Hala Obeid, Manola Antonioli (dir.)

Les limites dans la ville, la ville comme limite

Repenser les fragmentations et les discontinuités géographiques et sociales traçant les nouvelles frontières dans les villes du Moyen Orient : Beyrouth, Jérusalem, Dubai

Ecole Doctorale : ED 434 Ecole de Géographie de Paris - Université Paris 1 Panthéon-Sorbonne
Directeur : Manola Antonioli
Discipline : Architecture, Villes, Territoires
Date : 2015 -

Bien qu’une ville ne soit jamais conçue pour abriter une logique de séparation sociale ou même spatiale cela n’empêche pas les fragmentations et les discontinuités géographiques et sociales la traversant de devenir suffisamment fortes pour séparer et éloigner les habitants de la ville les uns des autres et créer une barrière matérielle ou même immatérielle selon les cas. Une fois ces fragmentations et discontinuités acquièrent force, pertinence et signification on peut désormais parler du concept de limites ou de frontières internes dans la ville. Ces discontinuités touchent désormais à la fois à l’aspect tangible et intangible de la ville. On connait déjà les frontières qui se présentent sous diverses formes et qui jouent le rôle de limites entre les pays. Or, les limites ne se classent plus sous la forme la plus simple de cette présentation.
De nos jours, l’évolution ou bien la mutation incessante et continue de la société présentant un degré de complexité élevé se traduit par l’affirmation et le dévoilement de nouvelles limites.

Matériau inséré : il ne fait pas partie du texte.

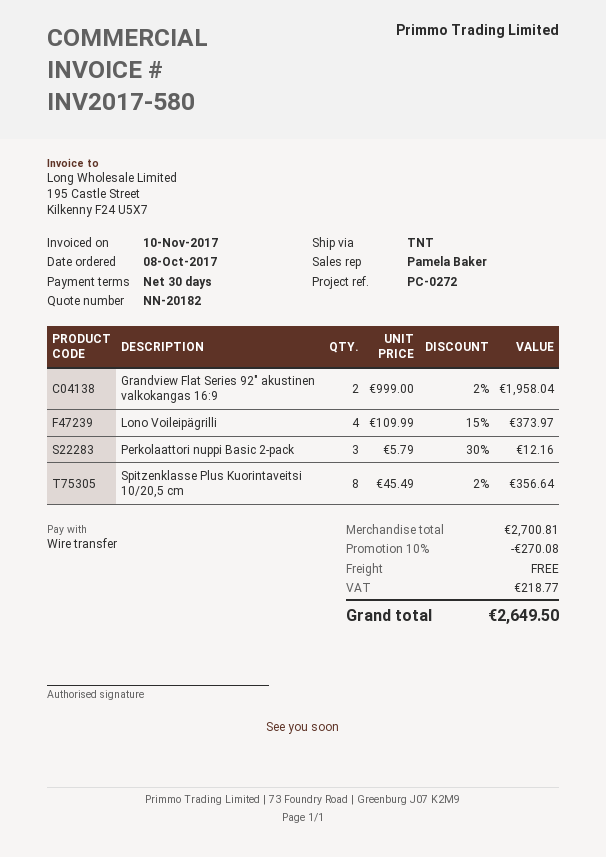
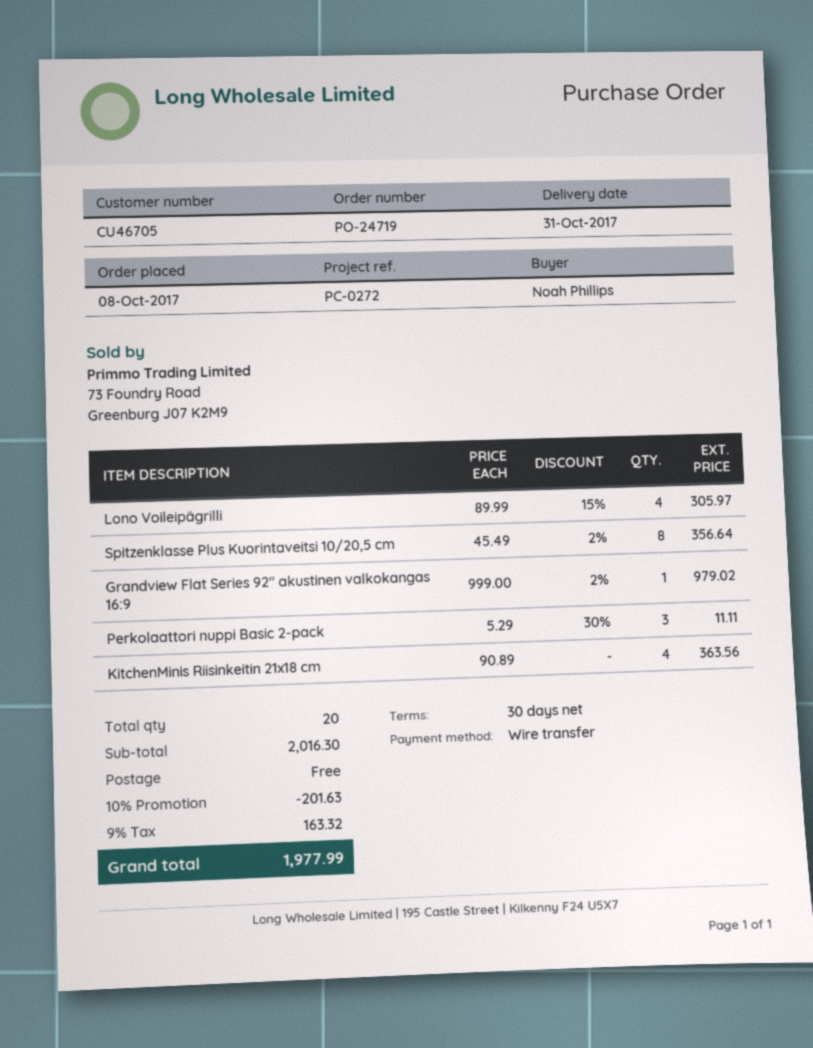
Grandview Flat Series 92" akustinen valkokangas 16:9: 2 x 999.00 - 2% = 1958.04 -> 1 x 999.00 - 2% = 979.02
Lono Voileipägrilli: 4 x 109.99 - 15% = 373.97 -> 4 x 89.99 - 15% = 305.97
Perkolaattori nuppi Basic 2-pack: 3 x 5.79 - 30% = 12.16 -> 3 x 5.29 - 30% = 11.11
KitchenMinis Riisinkeitin 21x18 cm: none -> 4 x 90.89 = 363.56
subtotal: 2700.81 -> 2016.30
discount: 10% = 270.08 -> 10% = 201.63
tax: 218.77 -> 163.32
total: 2649.50 -> 1977.99

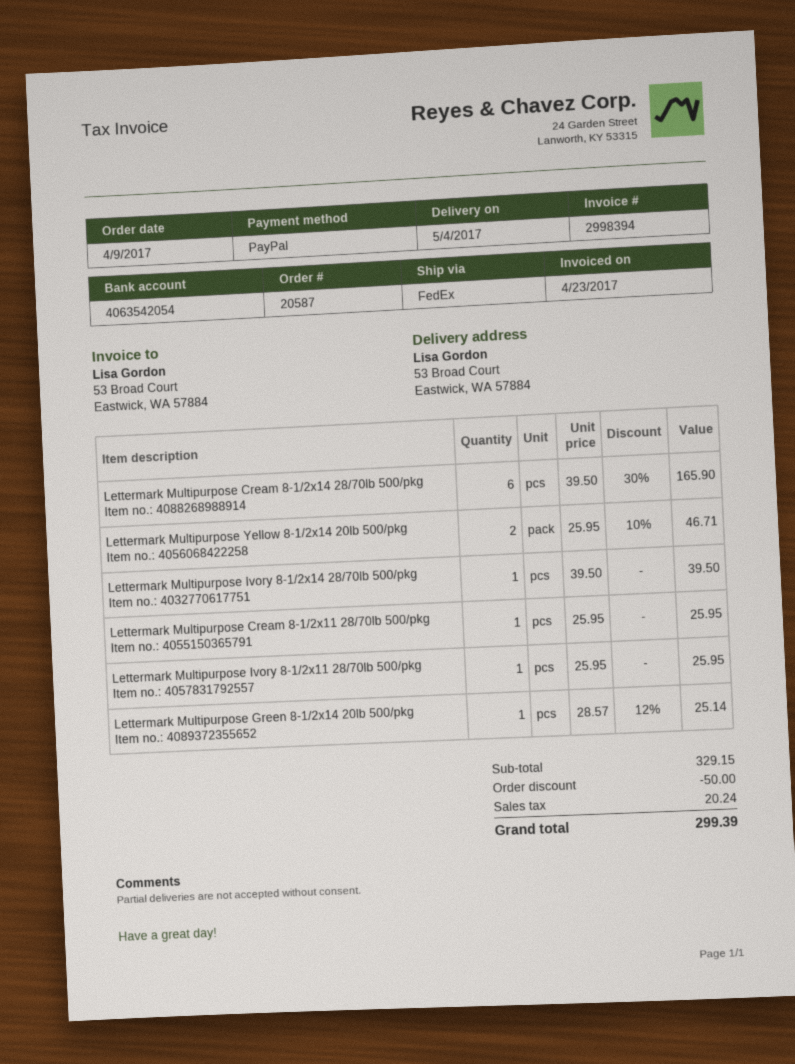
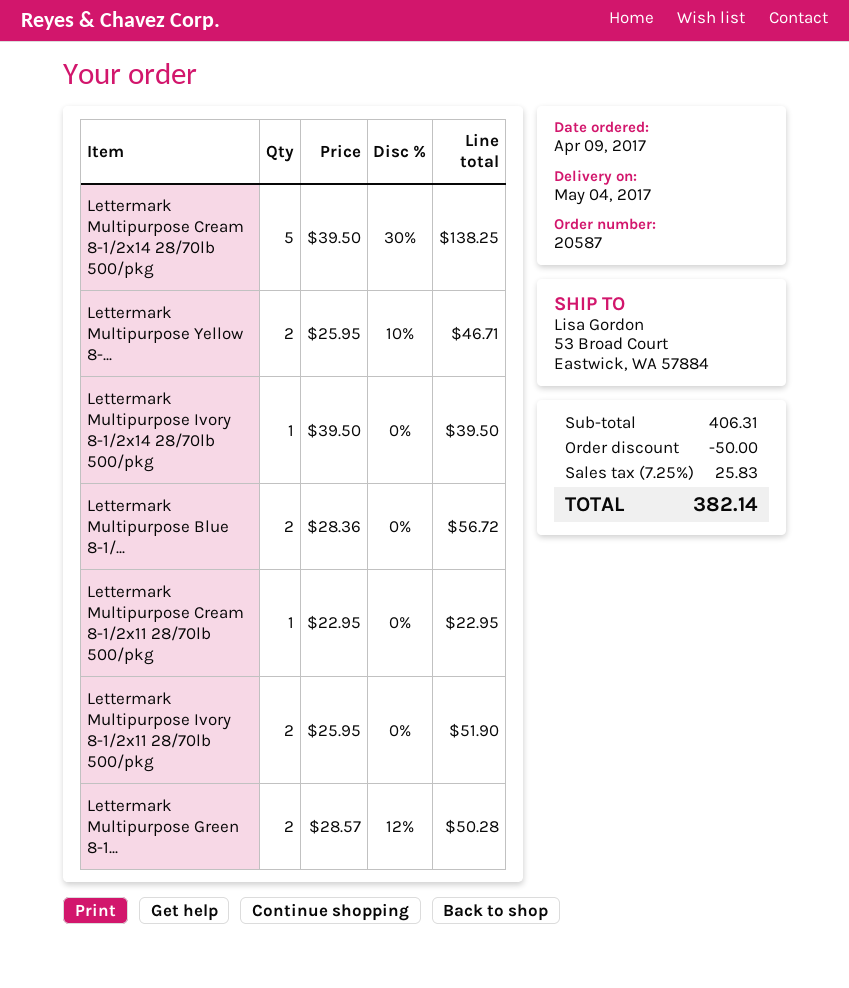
Lettermark Multipurpose Cream 8-1/2x14 28/70lb 500/pkg: 6 x 39.50 - 30% = 165.90 -> 5 x 39.50 - 30% = 138.25
Lettermark Multipurpose Cream 8-1/2x11 28/70lb 500/pkg: 1 x 25.95 = 25.95 -> 1 x 22.95 = 22.95
Lettermark Multipurpose Ivory 8-1/2x11 28/70lb 500/pkg: 1 x 25.95 = 25.95 -> 2 x 25.95 = 51.90
Lettermark Multipurpose Green 8-1/2x14 20lb 500/pkg: 1 x 28.57 - 12% = 25.14 -> 2 x 28.57 - 12% = 50.28
Lettermark Multipurpose Blue 8-1/...: none -> 2 x 28.36 = 56.72
subtotal: 329.15 -> 406.31
tax: 20.24 -> 25.83
total: 299.39 -> 382.14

Plus labiles et plus mouvantes, elles s’inscrivent notamment dans les espaces urbains internes à la ville. C’est peut-être là, plus qu’ailleurs, que les limites contemporaines prennent leurs sens. Ces limites deviennent des frontières infranchissables, un « entre-deux » schizophrénique.
Donc, en analysant les limites internes de la ville - matérielles et immatérielles – qui sont variables et mouvantes dans l’espace et le temps et que ces mêmes limites sont les produits des discontinuités et des fragmentations géographiques mais surtout sociales et politiques, comment pourrait-on ainsi contenir ces ségrégations physiques et intangibles tout en recomposant ou même en réadaptant des espaces de cohésion et de tissage social qui pourront aider à la coexistence et à la co-présence spatiale et à l’apaisement des conflits ainsi qu’ à l’apprivoisement des différences ? Plus spécifiquement, comment l’architecture pourrait-elle intervenir dans la transformation de ces limites matérielles et immatérielles afin qu’elles ne soient plus l’image du repli et de l’enfermement mais plutôt une porosité, une perméabilité et un lien ?
Suite à ce questionnement, on pourrait bien dresser l’hypothèse que l’architecture, le vivre ensemble et la façon d’agir sociale pourront établir le lien de passage, d’infiltration, de franchissement et de perméabilité de la limite. Ce procédé devra passer par la dissolution des fragmentations et discontinuités géographiques et sociales et par le traitement des effets-limite : identité de limite, repli, enfermement, rejet de l’autre, etc…
Les approches méthodologiques utilisées tout au long du travail de la thèse sont les suivants : une réflexion théorique suivie d’une analyse théorique qi nous permet d’aboutir à une étude de plusieurs terrains. Donc deux approches vont jalonner le déroulement de la recherche. La première méthode théorique analytique va constituer deux grandes parties de la recherche qui vont être le résultat de réflexions et d’analyses. Il s’ajoute à elle l’étude de terrain étudié de manière longitudinale dans son évolution dans le temps qui va aussi produire deux grandes parties ; cela va comprendre plusieurs enquêtes, études cartographiques, etc. Ainsi les terrains étudiés sont les suivants : Beyrouth, Jérusalem et Dubai. Chacun de ces terrains représente un cas spécifique de fragmentation sociale et répond aux diverses questions posées et aux divers types de limites.